Source data Start Marker

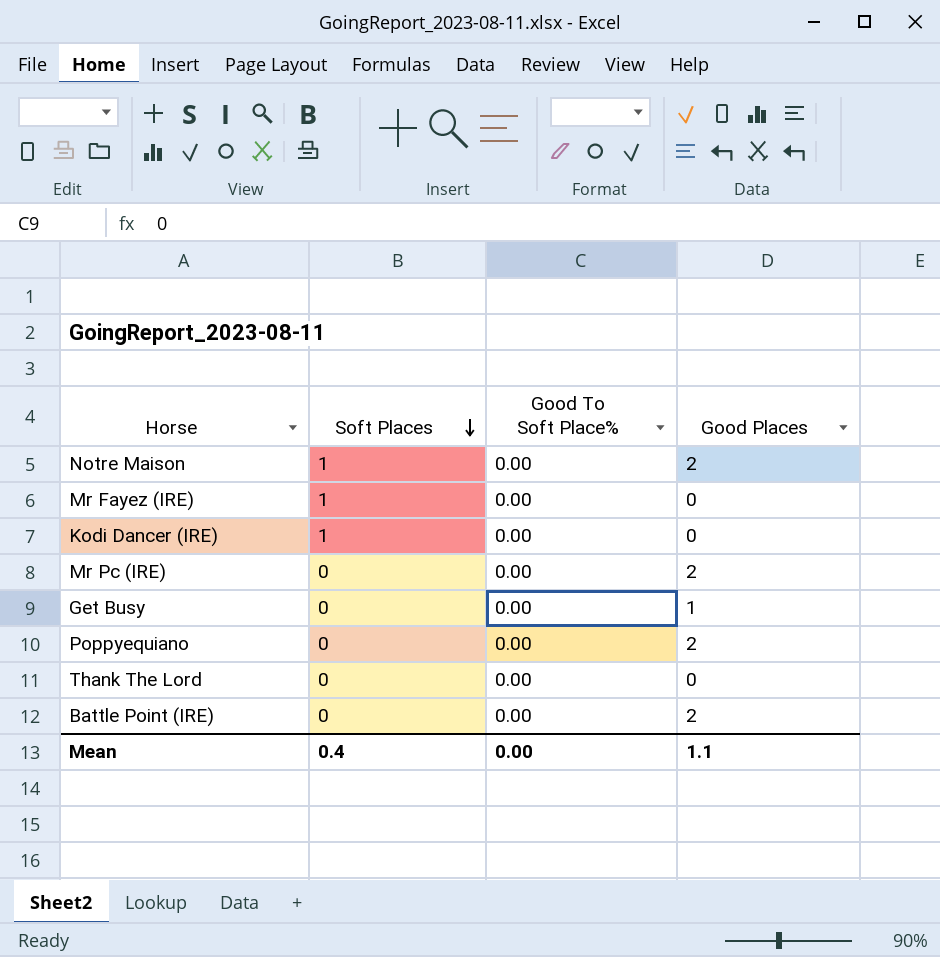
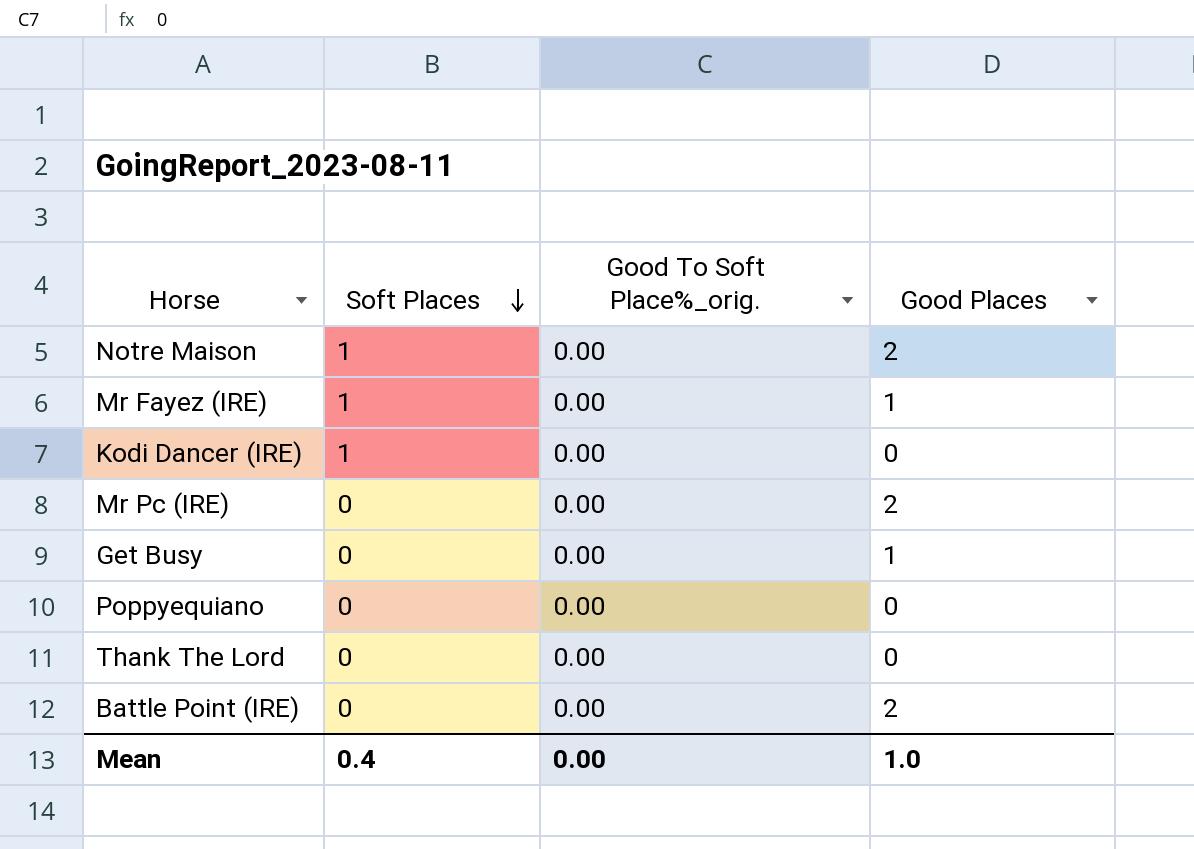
column name: Good To Soft Place% -> Good To Soft Place%_orig.
Mr Fayez (IRE) | Good Places: 0 -> 1
Poppyequiano | Good Places: 2 -> 0
Mean | Good Places: 1.1 -> 1.0

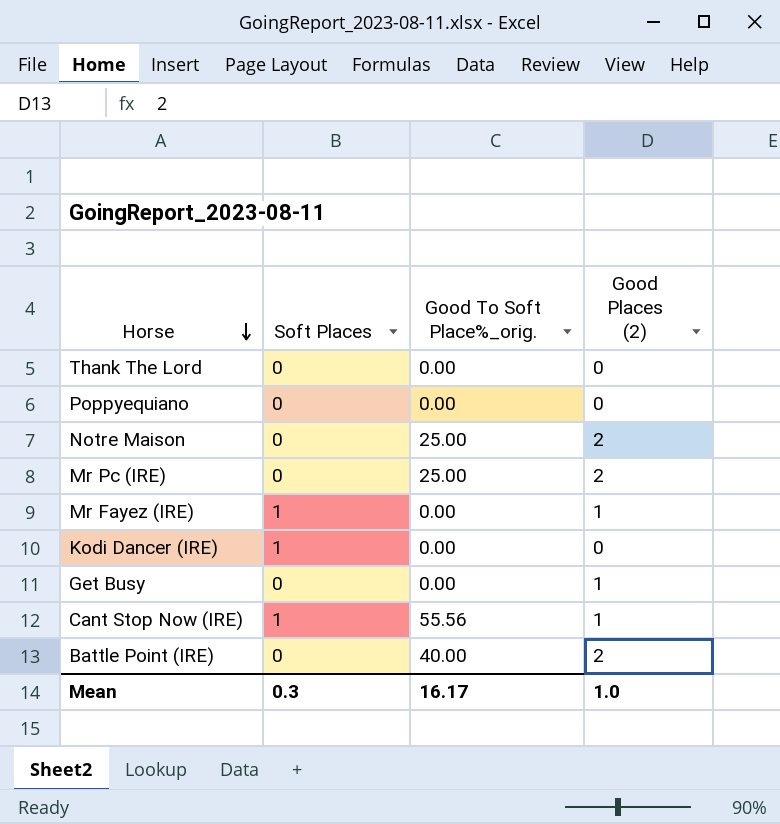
row order: Soft Places descending -> Horse descending
column name: Good Places -> Good Places (2)
Notre Maison | Soft Places: 1 -> 0
Notre Maison | Good To Soft Place%_orig.: 0.00 -> 25.00
Mr Pc (IRE) | Good To Soft Place%_orig.: 0.00 -> 25.00
row Cant Stop Now (IRE): none -> 1 | 55.56 | 1
Battle Point (IRE) | Good To Soft Place%_orig.: 0.00 -> 40.00
Mean | Soft Places: 0.4 -> 0.3
Mean | Good To Soft Place%_orig.: 0.00 -> 16.17

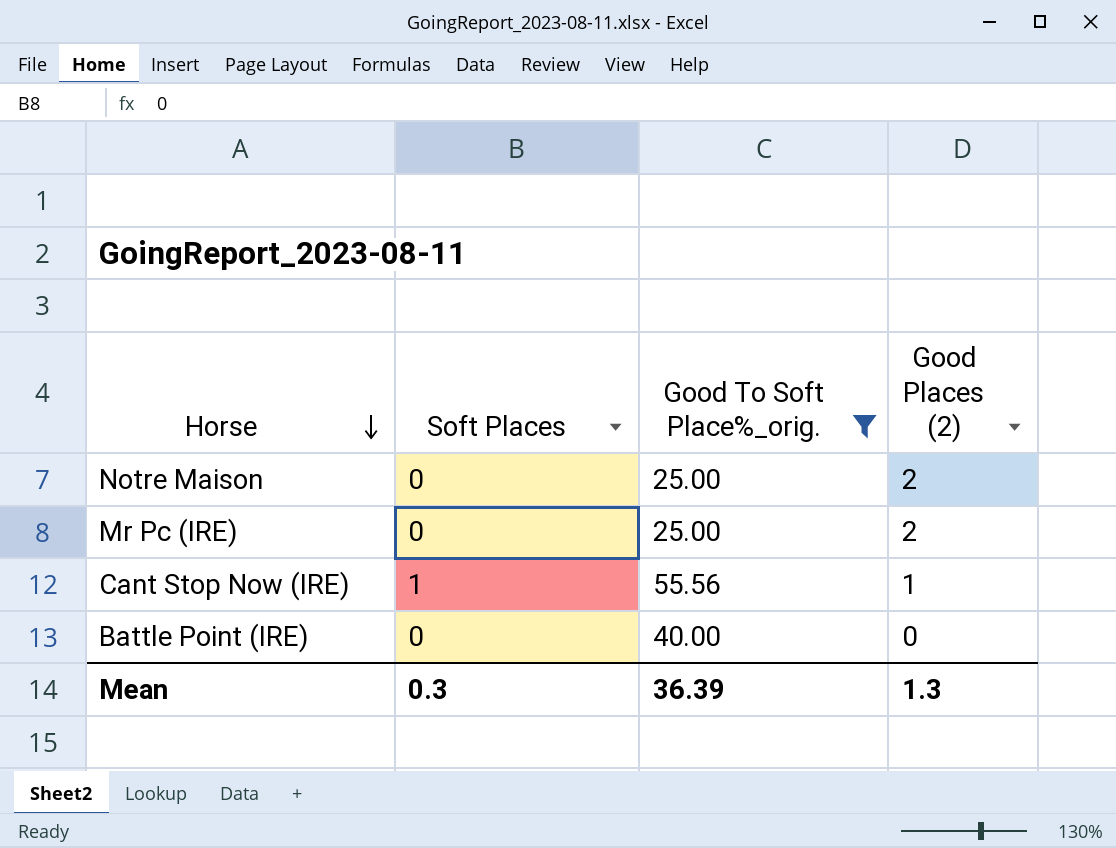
filter: none -> Good To Soft Place%_orig. != 0.00
Battle Point (IRE) | Good Places (2): 2 -> 0
Mean | Good To Soft Place%_orig.: 16.17 -> 36.39
Mean | Good Places (2): 1.0 -> 1.3

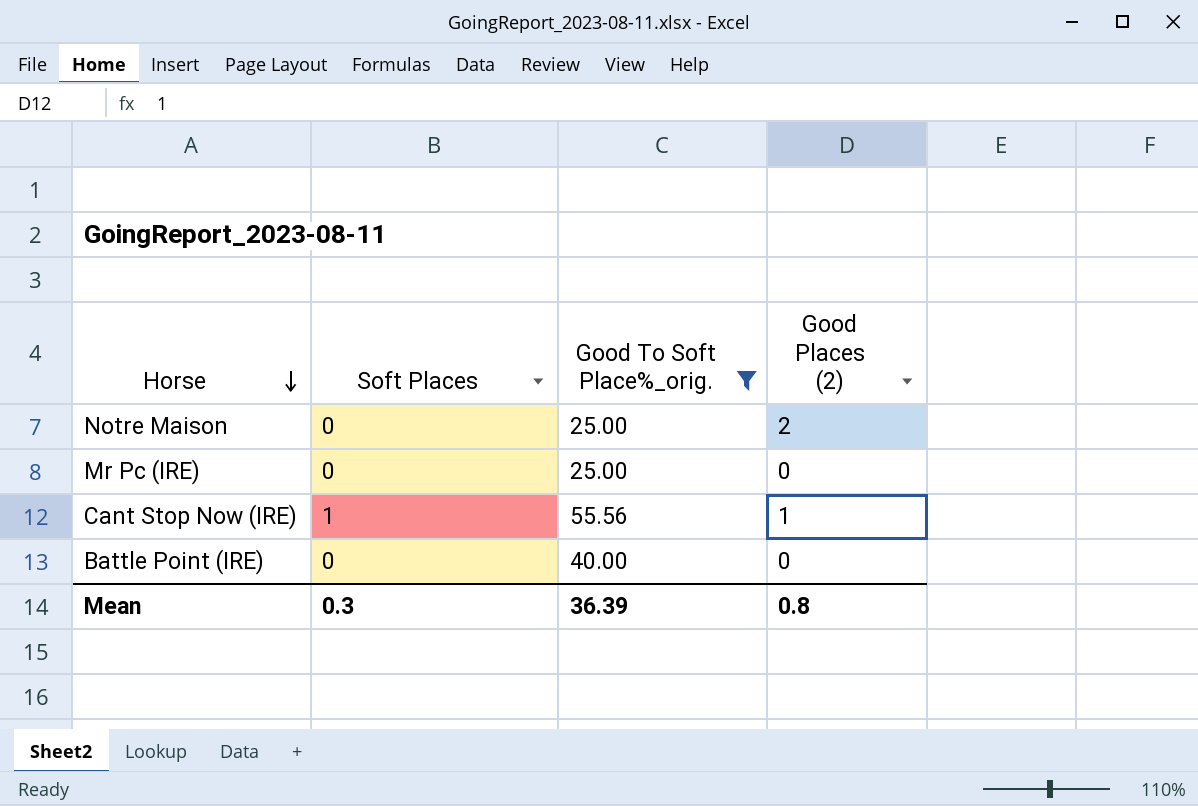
Mr Pc (IRE) | Good Places (2): 2 -> 0
Mean | Good Places (2): 1.3 -> 0.8

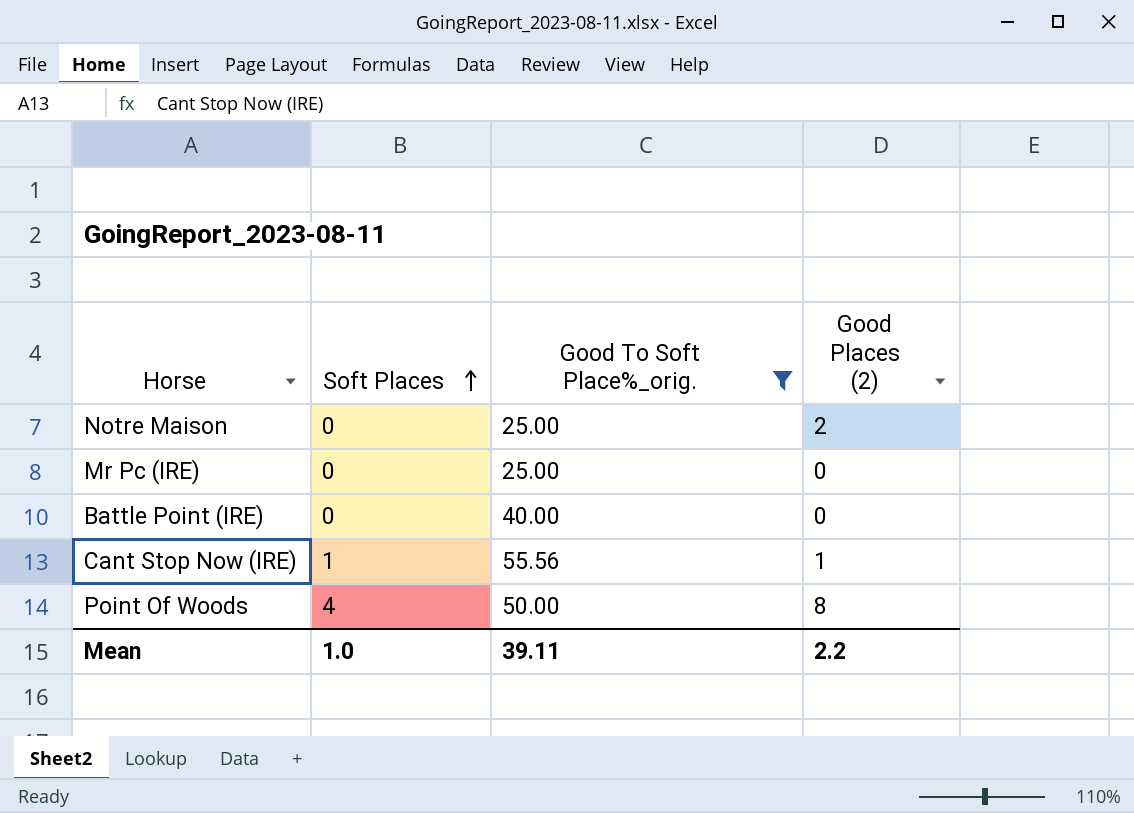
row order: Horse descending -> Soft Places ascending
row Point Of Woods: none -> 4 | 50.00 | 8
Mean | Soft Places: 0.3 -> 1.0
Mean | Good To Soft Place%_orig.: 36.39 -> 39.11
Mean | Good Places (2): 0.8 -> 2.2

Source data End Marker

[Task] Every entry above should be returned exactly, with no images included.

[Output for this task]
column name: Good To Soft Place% -> Good To Soft Place%_orig.
Mr Fayez (IRE) | Good Places: 0 -> 1
Poppyequiano | Good Places: 2 -> 0
Mean | Good Places: 1.1 -> 1.0

row order: Soft Places descending -> Horse descending
column name: Good Places -> Good Places (2)
Notre Maison | Soft Places: 1 -> 0
Notre Maison | Good To Soft Place%_orig.: 0.00 -> 25.00
Mr Pc (IRE) | Good To Soft Place%_orig.: 0.00 -> 25.00
row Cant Stop Now (IRE): none -> 1 | 55.56 | 1
Battle Point (IRE) | Good To Soft Place%_orig.: 0.00 -> 40.00
Mean | Soft Places: 0.4 -> 0.3
Mean | Good To Soft Place%_orig.: 0.00 -> 16.17

filter: none -> Good To Soft Place%_orig. != 0.00
Battle Point (IRE) | Good Places (2): 2 -> 0
Mean | Good To Soft Place%_orig.: 16.17 -> 36.39
Mean | Good Places (2): 1.0 -> 1.3

Mr Pc (IRE) | Good Places (2): 2 -> 0
Mean | Good Places (2): 1.3 -> 0.8

row order: Horse descending -> Soft Places ascending
row Point Of Woods: none -> 4 | 50.00 | 8
Mean | Soft Places: 0.3 -> 1.0
Mean | Good To Soft Place%_orig.: 36.39 -> 39.11
Mean | Good Places (2): 0.8 -> 2.2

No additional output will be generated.